August 31, 2016  18:31

A novel activity tracker has been developed that uses heart rate data to personalise the amount of exercise needed to reduce the risk of death from cardiovascular disease. The science behind the tracker is presented for the first time today at ESC Congress 2016.

"The health benefits of regular exercise are well established, but individuals do not know how much they need to prevent cardiovascular disease and premature death," said lead author Dr Javaid Nauman, a researcher in the Cardiac Exercise Research Group (CERG), Norwegian University of Science and Technology in Trondheim, Norway.

ESC guidelines recommend adults do 150 minutes of moderate or 75 minutes of vigorous exercise weekly, or a combination of intensities to achieve the same energy expenditure. But each year lack of exercise contributes to more than five million deaths globally and over €80 billion in healthcare spend across Europe.

"People may be insufficiently active because they do not have personalised, meaningful information about how much physical activity they require, and at what intensity," said Dr Nauman.

Heart rate is the single-most accurate reflection of the body's response to activity. The current study describes the science behind Personal Activity Intelligence (PAI), the first activity tracking score that uses heart rate to help people achieve optimal health.

PAI translates heart rate data from any physical activity (i.e. walking, swimming, dancing, cycling) and personal information (age, gender, resting and maximum heart rate) into one simple score. "The goal is to keep your PAI score above 100 over a seven-day rolling window to protect yourself from premature death related to heart disease," said Dr Nauman.

To develop PAI, the researchers used data on 4637 individuals from the HUNT Fitness Study. An algorithm was derived based on questions relating to frequency, duration and intensity of exercise where relative intensities of low, medium and high corresponded to 44%, 73% and 83% of heart rate reserve.

The algorithm was validated in 39,298 healthy Norwegian men and women from the Hunt Study. Participants were divided into four groups according to their PAI score (0, 1-50, 51-99, >100). A score of 0 was considered inactive and used as the reference group for comparison. After a median follow-up of 28.7 years, there were 10 062 deaths, including 3867 deaths from cardiovascular disease (CVD).

Men and women with a PAI level >100 had 17% and 23% reduced risk of CVD mortality compared to the inactive group, respectively, after adjustment for multiple confounders. The corresponding risk reduction for all-cause mortality was 13% and 17% for men and women, respectively. PAI level >100 was associated with similar reductions in all-cause and CVD mortality regardless of age and risk factors such as smoking, hypertension, overweight or obesity.

The reductions in risk of all-cause and CVD mortality compared to the inactive group were dose dependent by PAI score (1-50, 51-99, >100), with those achieving the recommended level of >100 PAI having the highest reductions in risk.
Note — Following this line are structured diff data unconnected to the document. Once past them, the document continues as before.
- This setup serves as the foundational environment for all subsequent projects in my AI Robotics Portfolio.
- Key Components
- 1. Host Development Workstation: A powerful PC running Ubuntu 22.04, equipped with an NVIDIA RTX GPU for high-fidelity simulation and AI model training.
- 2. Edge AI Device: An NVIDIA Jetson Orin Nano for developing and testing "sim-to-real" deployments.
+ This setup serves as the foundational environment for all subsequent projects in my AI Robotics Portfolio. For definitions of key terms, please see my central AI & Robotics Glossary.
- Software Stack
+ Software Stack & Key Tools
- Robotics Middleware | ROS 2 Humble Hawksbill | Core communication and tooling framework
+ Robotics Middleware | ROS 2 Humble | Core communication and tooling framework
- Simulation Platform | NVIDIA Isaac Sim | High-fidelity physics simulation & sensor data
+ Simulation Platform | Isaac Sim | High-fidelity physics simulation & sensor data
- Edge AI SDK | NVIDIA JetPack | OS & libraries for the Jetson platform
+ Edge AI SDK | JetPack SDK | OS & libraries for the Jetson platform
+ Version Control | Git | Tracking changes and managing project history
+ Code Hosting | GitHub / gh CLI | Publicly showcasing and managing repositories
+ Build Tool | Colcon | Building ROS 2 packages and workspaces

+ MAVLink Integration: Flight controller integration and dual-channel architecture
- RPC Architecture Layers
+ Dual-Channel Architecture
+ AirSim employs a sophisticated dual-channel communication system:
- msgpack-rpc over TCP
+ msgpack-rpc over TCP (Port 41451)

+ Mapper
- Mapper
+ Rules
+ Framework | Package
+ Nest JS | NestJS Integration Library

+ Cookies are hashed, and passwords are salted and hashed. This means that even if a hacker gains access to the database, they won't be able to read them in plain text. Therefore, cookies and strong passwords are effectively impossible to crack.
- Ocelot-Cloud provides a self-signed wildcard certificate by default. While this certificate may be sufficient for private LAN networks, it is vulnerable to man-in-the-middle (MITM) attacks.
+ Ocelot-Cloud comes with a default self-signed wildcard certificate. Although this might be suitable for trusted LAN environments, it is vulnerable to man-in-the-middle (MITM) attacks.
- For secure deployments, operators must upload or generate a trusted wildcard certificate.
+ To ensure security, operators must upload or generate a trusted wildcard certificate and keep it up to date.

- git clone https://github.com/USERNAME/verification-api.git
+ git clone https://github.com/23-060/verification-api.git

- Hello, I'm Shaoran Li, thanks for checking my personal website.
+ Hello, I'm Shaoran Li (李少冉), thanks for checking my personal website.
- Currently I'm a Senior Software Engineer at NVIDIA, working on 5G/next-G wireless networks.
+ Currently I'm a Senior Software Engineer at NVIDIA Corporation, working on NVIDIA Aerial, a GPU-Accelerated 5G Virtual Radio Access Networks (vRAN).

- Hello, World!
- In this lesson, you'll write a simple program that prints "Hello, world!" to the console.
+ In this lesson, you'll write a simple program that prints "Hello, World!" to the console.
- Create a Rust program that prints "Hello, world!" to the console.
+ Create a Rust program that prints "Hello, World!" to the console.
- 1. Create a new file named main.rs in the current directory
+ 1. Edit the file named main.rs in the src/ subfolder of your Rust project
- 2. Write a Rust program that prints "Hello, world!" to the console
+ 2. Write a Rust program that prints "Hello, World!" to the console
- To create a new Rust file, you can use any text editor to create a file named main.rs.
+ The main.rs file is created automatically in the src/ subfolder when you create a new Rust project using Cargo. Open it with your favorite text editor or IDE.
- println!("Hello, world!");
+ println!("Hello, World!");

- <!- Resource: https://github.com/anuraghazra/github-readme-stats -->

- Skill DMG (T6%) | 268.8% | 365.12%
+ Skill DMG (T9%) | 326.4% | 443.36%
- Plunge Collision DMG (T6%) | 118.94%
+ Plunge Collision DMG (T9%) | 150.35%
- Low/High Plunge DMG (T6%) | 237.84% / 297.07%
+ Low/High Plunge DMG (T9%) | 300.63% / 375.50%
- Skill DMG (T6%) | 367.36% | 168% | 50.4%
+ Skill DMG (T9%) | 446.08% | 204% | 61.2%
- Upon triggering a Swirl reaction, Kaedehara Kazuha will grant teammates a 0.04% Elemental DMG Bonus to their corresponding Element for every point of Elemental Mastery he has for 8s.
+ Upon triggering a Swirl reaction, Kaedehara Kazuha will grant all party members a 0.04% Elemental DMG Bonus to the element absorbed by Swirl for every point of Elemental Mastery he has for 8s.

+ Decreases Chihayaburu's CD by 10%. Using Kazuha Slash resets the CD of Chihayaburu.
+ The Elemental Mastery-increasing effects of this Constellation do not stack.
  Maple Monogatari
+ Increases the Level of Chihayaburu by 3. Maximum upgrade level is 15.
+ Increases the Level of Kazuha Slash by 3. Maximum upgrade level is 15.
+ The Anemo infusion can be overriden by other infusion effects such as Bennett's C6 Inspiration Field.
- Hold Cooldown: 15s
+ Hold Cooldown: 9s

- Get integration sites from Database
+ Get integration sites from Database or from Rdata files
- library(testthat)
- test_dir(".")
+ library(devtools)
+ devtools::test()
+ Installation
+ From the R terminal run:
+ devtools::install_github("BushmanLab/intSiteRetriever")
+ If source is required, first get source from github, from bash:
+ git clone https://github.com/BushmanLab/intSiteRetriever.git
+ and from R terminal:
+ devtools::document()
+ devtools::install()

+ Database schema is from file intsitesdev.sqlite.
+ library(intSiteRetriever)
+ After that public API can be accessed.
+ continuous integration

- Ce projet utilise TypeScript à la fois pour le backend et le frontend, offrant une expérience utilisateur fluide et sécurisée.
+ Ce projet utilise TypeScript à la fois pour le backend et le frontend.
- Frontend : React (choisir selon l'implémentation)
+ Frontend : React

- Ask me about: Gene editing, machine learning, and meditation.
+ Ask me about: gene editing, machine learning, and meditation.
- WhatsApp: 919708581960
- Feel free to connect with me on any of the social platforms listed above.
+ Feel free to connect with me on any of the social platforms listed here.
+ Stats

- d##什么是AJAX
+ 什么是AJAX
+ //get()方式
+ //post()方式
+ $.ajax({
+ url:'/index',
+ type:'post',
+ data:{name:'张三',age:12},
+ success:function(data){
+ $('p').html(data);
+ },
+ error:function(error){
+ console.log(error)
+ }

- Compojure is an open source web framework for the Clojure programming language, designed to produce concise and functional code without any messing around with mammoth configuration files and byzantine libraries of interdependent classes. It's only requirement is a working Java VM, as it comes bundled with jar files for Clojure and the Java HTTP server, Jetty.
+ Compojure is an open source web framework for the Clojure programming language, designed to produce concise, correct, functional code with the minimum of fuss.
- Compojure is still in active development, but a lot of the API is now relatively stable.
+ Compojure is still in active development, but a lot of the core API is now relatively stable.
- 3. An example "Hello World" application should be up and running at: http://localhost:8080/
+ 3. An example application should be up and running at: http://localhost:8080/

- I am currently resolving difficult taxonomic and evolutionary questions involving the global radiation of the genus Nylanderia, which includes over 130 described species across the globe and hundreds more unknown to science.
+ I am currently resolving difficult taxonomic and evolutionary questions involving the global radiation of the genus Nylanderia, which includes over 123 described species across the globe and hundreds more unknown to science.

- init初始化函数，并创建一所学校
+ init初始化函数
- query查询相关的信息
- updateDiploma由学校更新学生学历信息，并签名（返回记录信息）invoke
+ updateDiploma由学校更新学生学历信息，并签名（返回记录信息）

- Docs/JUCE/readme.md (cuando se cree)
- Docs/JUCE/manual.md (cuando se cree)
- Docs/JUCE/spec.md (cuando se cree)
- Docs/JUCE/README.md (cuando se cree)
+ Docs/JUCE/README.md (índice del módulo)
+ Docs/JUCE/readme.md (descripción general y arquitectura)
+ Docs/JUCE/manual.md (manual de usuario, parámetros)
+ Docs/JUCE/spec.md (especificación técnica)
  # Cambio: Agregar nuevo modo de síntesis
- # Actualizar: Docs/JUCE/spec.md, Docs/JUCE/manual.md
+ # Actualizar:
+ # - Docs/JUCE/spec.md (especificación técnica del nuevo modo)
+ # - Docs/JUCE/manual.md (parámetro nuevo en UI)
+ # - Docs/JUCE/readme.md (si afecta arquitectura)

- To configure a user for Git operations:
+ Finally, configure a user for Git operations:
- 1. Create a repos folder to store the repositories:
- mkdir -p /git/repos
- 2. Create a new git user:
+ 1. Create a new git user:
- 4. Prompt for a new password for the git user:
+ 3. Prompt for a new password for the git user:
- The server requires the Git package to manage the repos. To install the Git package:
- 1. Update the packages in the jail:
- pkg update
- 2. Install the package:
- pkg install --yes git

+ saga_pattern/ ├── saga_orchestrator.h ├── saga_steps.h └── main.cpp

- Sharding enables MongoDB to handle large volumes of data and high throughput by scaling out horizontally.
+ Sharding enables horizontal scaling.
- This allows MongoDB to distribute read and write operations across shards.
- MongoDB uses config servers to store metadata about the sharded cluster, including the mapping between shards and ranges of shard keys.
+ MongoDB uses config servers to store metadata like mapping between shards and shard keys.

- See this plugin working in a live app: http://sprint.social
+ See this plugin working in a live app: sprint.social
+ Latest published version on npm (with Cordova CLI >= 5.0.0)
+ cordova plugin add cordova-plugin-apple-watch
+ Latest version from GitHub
Dr Nauman said: "PAI is for everyone, young and old, fit and unfit, and it's an easy-to-understand number. Regardless of the physical activity, every time you raise your heart rate, you contribute to your PAI score, which can be calculated with the PAI app. The more elevated your heart rate is during exercise, the more quickly you accumulate PAI points, but you can also work out at lower intensities for longer durations to earn PAI. Our research shows that keeping your PAI score at 100 or above could prevent premature death."